The Low Lows // Fire on the Bright Sky
Monotreme Records
lundi 8 octobre 2007, par
On connaissait Low et leurs chansons natures mortes qui font chaud au cœur. Voici d’autres Américains, pas plus cousins que dérivés des premiers, mais eux aussi en danseuse sur la corde raide d’une tristesse qui ragaillardit les corps et les âmes.
Les ruptures amoureuses ont ceci d’"enthousiasmant", c’est qu’elles autorisent des rebonds, dégagent des horizons insoupçonnés, offrent un champ inédit de bifurcations et libèrent parfois des énergies par trop comprimées.
Avant The Low Lows existait Parker (L.Noon) & Lily (Wolfe), un duo new-yorkais à la ville et à la scène, responsable de trois albums, inconnus de mon bataillon, mais dont le dernier avait pour titre "The Low Lows". Vers 2004 et à mesure que le couple se délitait, un vrai groupe prend forme (à présent un trio) et adopte simplement le nom dudit disque avant d’aller poser ses cartons du côté de la Georgie.
On ne sait si Parker & Lily gazouillait de musique, d’amour et d’eau fraîche parce que, contrairement à ce que son titre laisse à penser, s’embarquer dans "Fire on the Bright Sky" c’est plutôt s’engager dans une purée de pois, lunettes de soleil sur le nez et des papillons noirs dans la tête, avec The Low Lows en joueur de flûte d’Hamelin pour guide.
La tristesse et la mélancolie sont partout et collent même à des (nombreux) instruments qu’on jurerait captés et mis en boîte dans l’atelier mi-champêtre mi high-tech où sévit Califone. Le trio nous ferait presque croire que le matériel sur lequel il joue avait une date de péremption, à présent largement dépassée, tant ce qui en sort semble friable, à deux doigts de s’auto disloquer et de retourner à la poussière, poussant un dernier feedback pour ultime cri.

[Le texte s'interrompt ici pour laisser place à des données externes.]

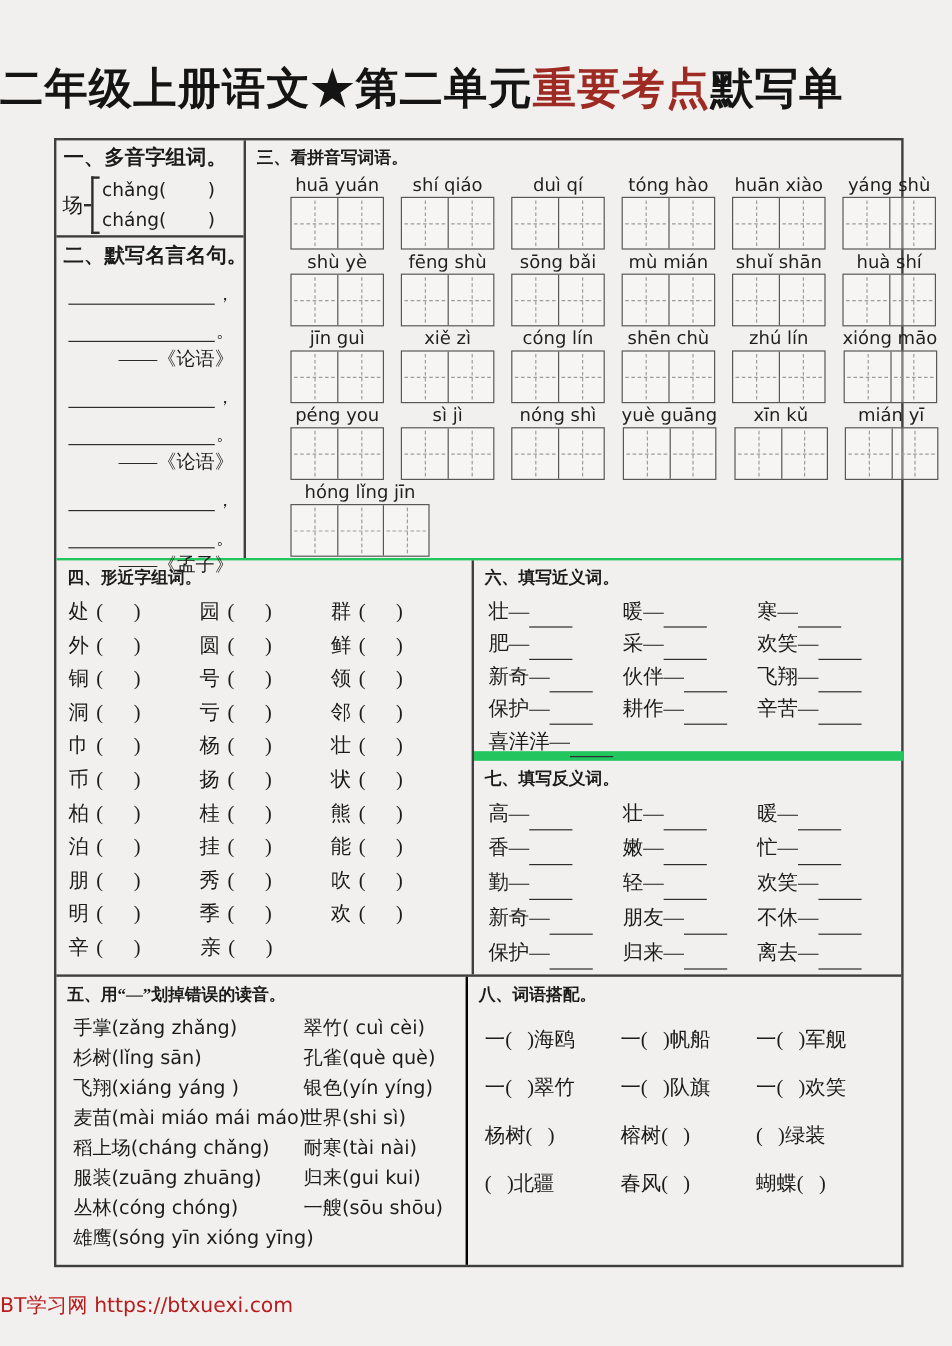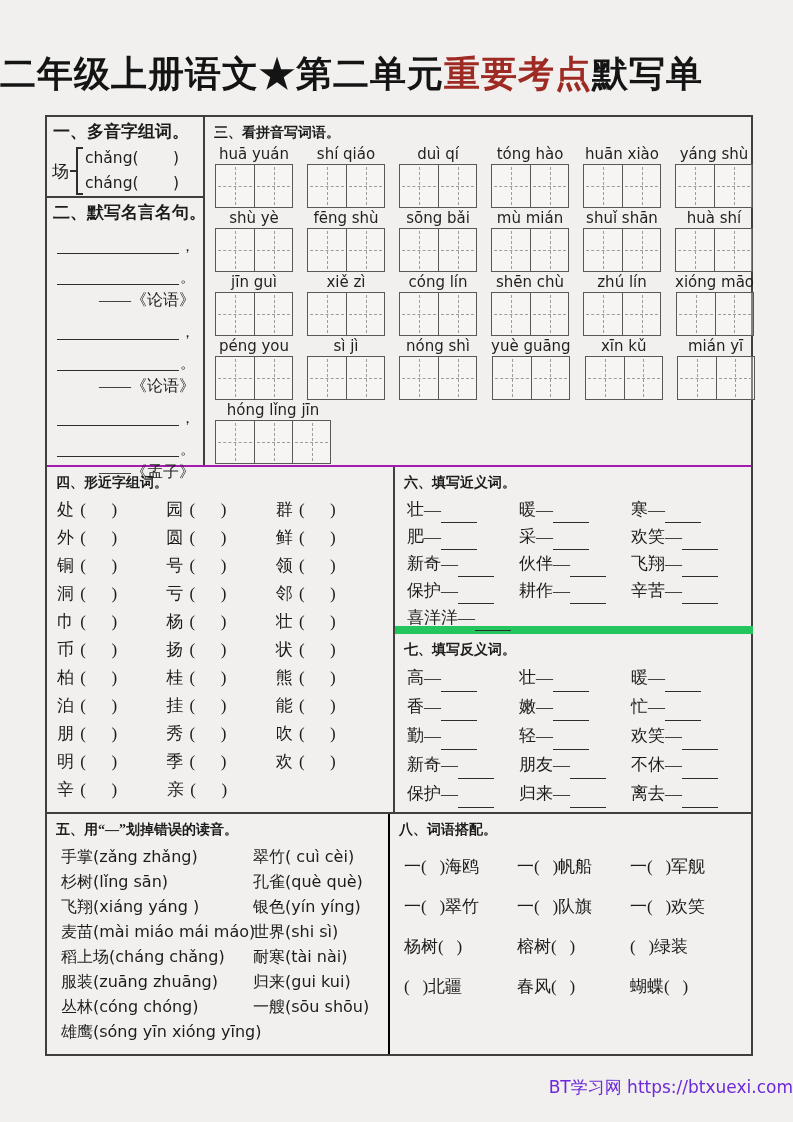"一、多音字组词。" .row1 { border-bottom: 2px solid #a21caf -> 2px solid #22c55e }
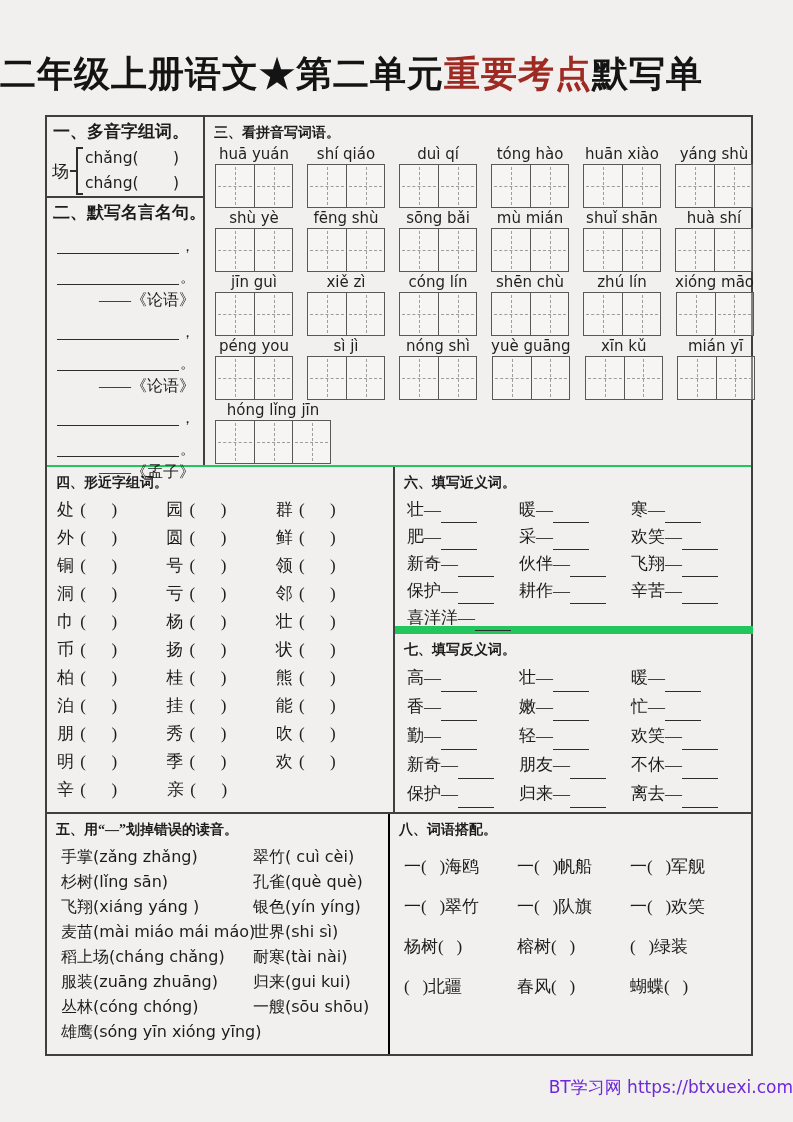"huā yuán" .pz-row { margin-left: none -> 27px }
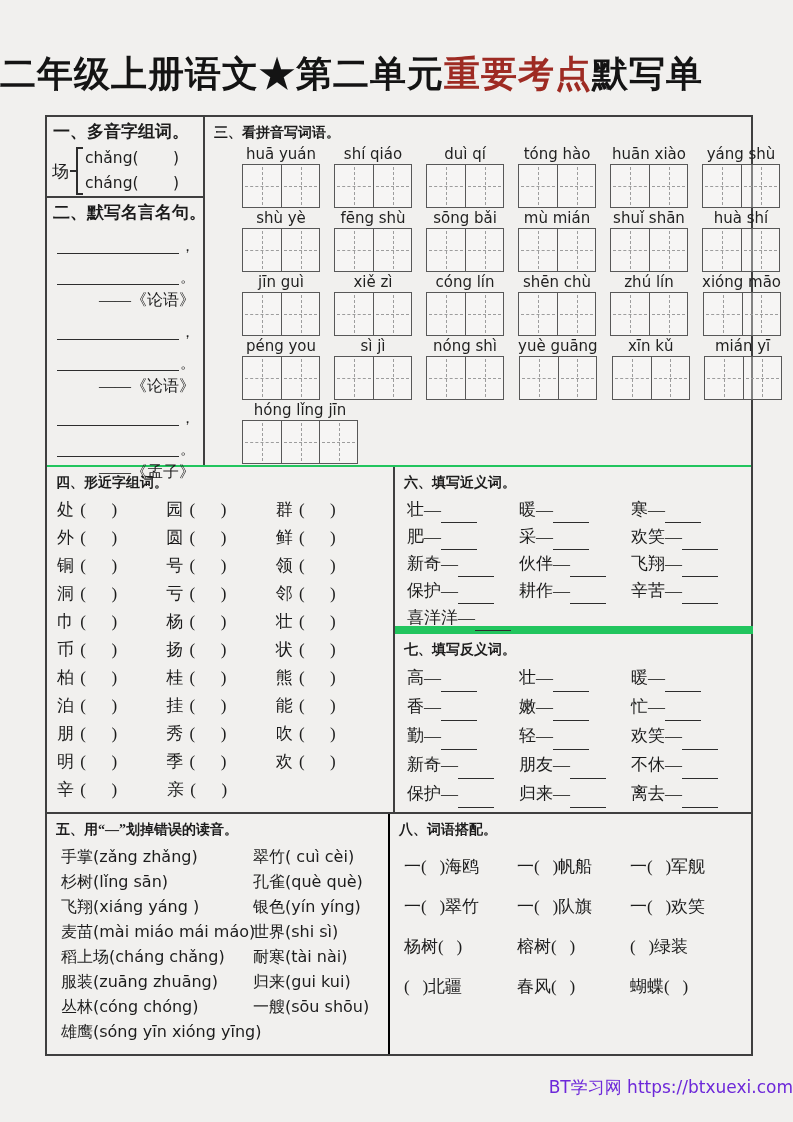"BT学习网 https://btxuexi.com" .page-footer { color: #6d28d9 -> #b91c1c; text-align: right -> left }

Et pourtant, comme pour vérifier une vieille théorie scientifique qui stipule que le noir absolu n’existe jamais dans l’univers, le (post) folk contusionné de The Low Lows semble illuminé d’une pâle mais sublime lumière intérieure, et réchauffé à la manière de ces mammifères malins qui connaissent 1001 trucs et astuces à verdir un écologiste de honte pour passer l’hiver au chaud.
De même, les Américains et leur musique sont investis d’une noblesse presque lyrique en toutes circonstances. Comme un véritable gentleman, même passé à tabac et le costume en loques, demeure un gentleman, ces chansons, pleines d’ecchymoses et de bleus autour des yeux tiennent leur rang et s’autorisent même de tant en tant l’espérance (à défaut de l’espoir). Entre un Tindersticks des champs (chant nasillard mais moins solennel) ou des marais (le son, poisseux et enveloppant) et un Neil Young retourné à une existence de banlieue anonyme. Découvert par les renards anglais sans le sou de Monotreme Records (65daysofstatic, Picastro...), The Low Lows, une fois réglés ses (légers) problèmes d’effusion lacrymale et réparé le volet qui assure (mal) une bonne oxygénation de leur lieu de travail pourrait s’immiscer dans bien des pharmacies.